The Central Bank of Russia (CBR) expects $70 billion net private capital outflow from the country in 2011, against an earlier projected $36 billion.
The Central Bank has also lowered its forecast on international reserves from $515 billion to $495 billion.
“An important factor behind escalating capital outflow is investor fear that growing economic volatility on global financial markets could lead to a sale of Russian assets in favor of less vulnerable foreign assets, particularly with the unfavorable investment climate in the Russian economy,” a firmed-up draft of monetary-lending policy for 2012-2014 reads.

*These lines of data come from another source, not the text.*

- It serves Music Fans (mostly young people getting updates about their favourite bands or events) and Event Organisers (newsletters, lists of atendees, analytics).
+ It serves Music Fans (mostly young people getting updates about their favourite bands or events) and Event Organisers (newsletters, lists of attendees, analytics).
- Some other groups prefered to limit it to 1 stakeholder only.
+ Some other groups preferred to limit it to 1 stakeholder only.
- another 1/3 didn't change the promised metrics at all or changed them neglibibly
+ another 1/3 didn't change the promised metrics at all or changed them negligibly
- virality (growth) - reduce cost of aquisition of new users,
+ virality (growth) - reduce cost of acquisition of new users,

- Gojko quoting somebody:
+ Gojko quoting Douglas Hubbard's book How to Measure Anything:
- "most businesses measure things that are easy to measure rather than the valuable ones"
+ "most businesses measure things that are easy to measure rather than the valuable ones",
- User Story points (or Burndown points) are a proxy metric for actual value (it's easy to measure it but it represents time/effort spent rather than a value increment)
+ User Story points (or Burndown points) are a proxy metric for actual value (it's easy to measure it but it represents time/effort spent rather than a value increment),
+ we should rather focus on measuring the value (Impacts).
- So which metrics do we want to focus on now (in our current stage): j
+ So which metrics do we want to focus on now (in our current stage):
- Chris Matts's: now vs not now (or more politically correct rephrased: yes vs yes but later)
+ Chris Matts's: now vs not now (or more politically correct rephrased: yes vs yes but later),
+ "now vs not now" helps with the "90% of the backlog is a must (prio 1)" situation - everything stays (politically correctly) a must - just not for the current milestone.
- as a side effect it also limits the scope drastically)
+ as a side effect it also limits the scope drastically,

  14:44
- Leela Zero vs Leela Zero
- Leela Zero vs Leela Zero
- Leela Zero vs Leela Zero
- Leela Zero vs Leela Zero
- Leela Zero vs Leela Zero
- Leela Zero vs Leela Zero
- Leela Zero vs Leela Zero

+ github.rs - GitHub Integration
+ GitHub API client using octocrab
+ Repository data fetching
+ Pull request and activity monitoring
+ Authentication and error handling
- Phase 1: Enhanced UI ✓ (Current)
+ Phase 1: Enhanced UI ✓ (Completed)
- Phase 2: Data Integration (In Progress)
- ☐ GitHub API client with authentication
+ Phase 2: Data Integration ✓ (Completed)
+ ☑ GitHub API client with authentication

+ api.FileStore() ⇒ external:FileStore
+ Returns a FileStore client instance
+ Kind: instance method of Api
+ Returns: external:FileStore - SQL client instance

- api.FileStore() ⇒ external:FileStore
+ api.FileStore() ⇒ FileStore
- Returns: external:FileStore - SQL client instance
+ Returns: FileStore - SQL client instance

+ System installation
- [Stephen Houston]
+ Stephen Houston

The forecast for Russian capital outflow is still lower than the figures the country saw in 2008, when $130.5 billion poured out on fears of economic collapse. Over the following years of ups and downs in the Russian economy, capital outflow decreased, falling to $38.3 in 2010.
However, over the last 9 months of 2011, net capital outflow reached $49.3 billion, including $13 billion in September alone.
Two weeks ago Aleksey Ulyukayev, First Deputy Head of CBR, reported a sale of $14 billion on the market, which resulted in a moderate “14% devaluation since August, followed by a 10% backup, which meant there was no need for significant spending from reserves,” Ulyukayev said.
Anton Safonov, analyst at InvestCafe says the earlier forecast was too optimistic.
“The decision was expected, and the present forecast is close to reality, a negative situation associated with a strong outflow of capital will persist long enough, at least until mid-2012 and it is, first of all, the result of increasing interest in foreign assets.”
Safonov expects that the year-end rate of capital outflow will exceed the level of 2009, when $56.9 billion streamed out of Russia,“and even in case of an upside-down situation on the markets, capital outflow will be at least $65 billion.”